Le fort taux d’abstention aux dernières Législatives ne le fléchit pas, ne l’affaiblit pas, il l’a même renforcé dès lors que le scrutin a été mené à terme et qu’une partie des Tunisiens, aussi petite soit-elle, s’est déplacée dans les bureaux de vote pour élire les nouveaux députés. Son argument, au demeurant largement partagé par l’opinion, les Tunisiens sont déçus par la classe politique et ne veulent plus de Parlement. Lui aussi est concerné.
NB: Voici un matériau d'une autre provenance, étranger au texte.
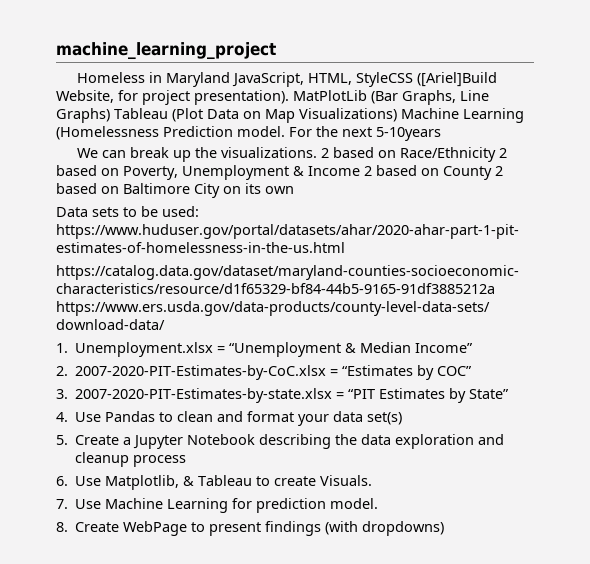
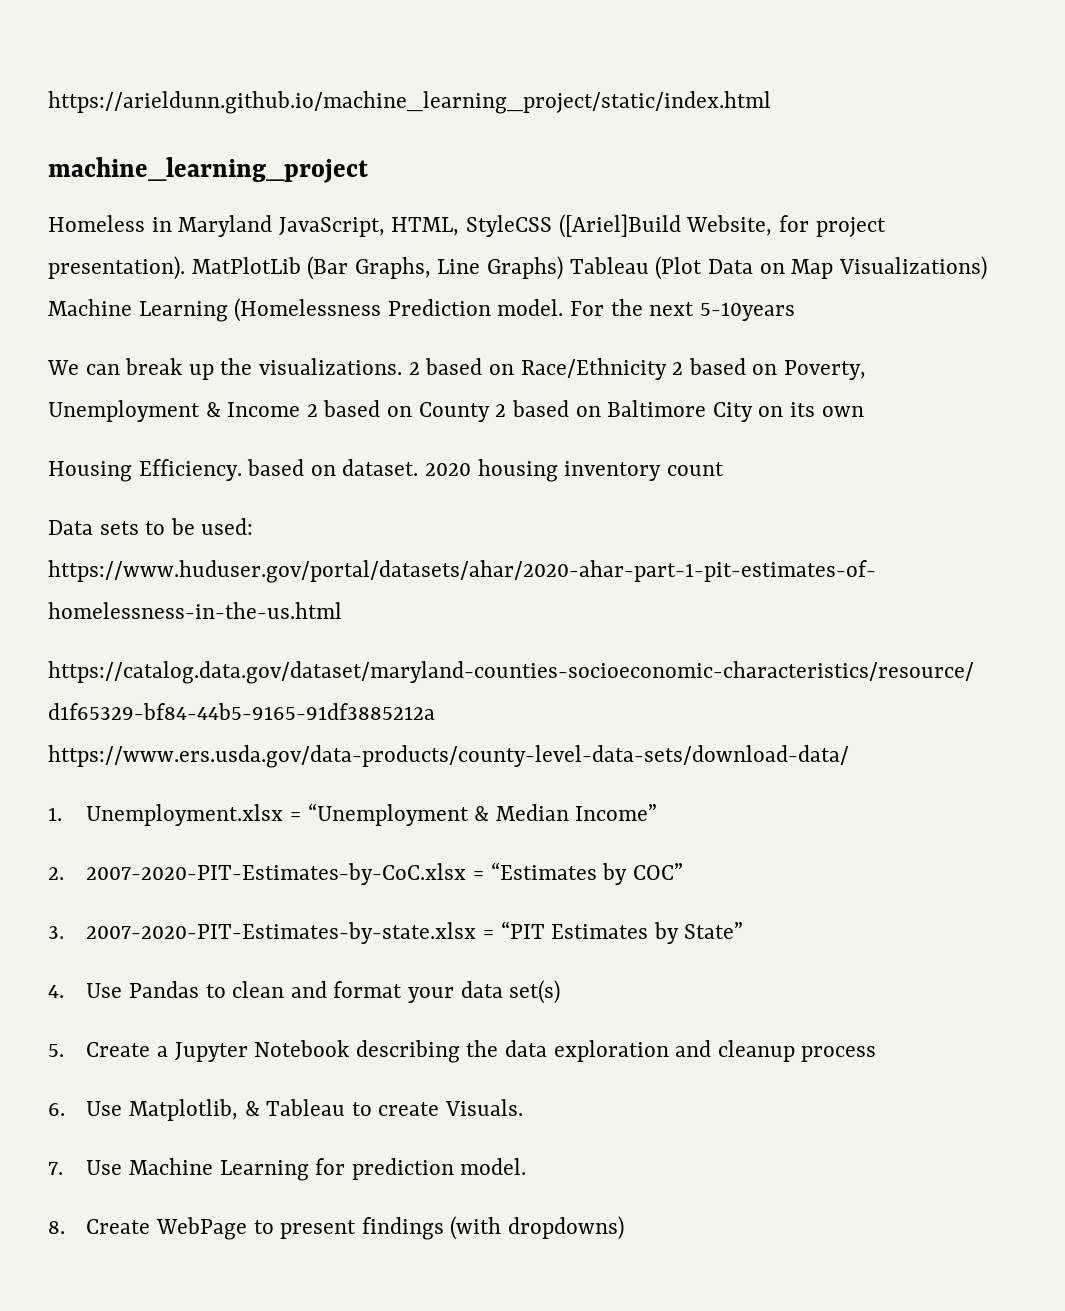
(56, 51) none -> [48,91,771,114] https://arieldunn.github.io/machine_learning_project/static/index.html //
(294, 190) none -> [48,459,724,482] // Housing Efficiency. based on dataset. 2020 housing inventory count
Au dernier sondage Sigma, Kaïs Saïed a dégringolé à 43%, mais tout en restant en tête très loin devant ses potentiels adversaires à la Présidentielle. Cela signifie que c’est lui que les Tunisiens préfèrent encore à défaut d’une autre alternative sérieuse et que les partis d’opposition n’ont aucune crédibilité auprès d’eux. Même l’initiative de sortie de crise examinée par l’Ugtt, l’Ordre des avocats et la Ligue des Droits de l’Homme divise et ne rassemble pas.
Kaïs Saïed ne va donc pas s’arrêter dans sa quête de reddition des comptes. Il a un plan, il ne le divulgue pas mais il est en train de l’appliquer, tel un rouleau compresseur. Le problème est qu’il semble y travailler en solitaire, en face de lui se dressent des murs et c’est peut-être la raison pour laquelle il est en colère et menaçant. Mais, cette fois, c’est à la Place Mohamed Ali qu’il a déclaré la guerre (judiciaire) sans, apparemment, tenir compte de la situation financière et économique critique du pays. Cette bataille n’est pas comme les autres, elle sera meurtrière pour l’une ou l’autre partie et sera sans doute celle de trop.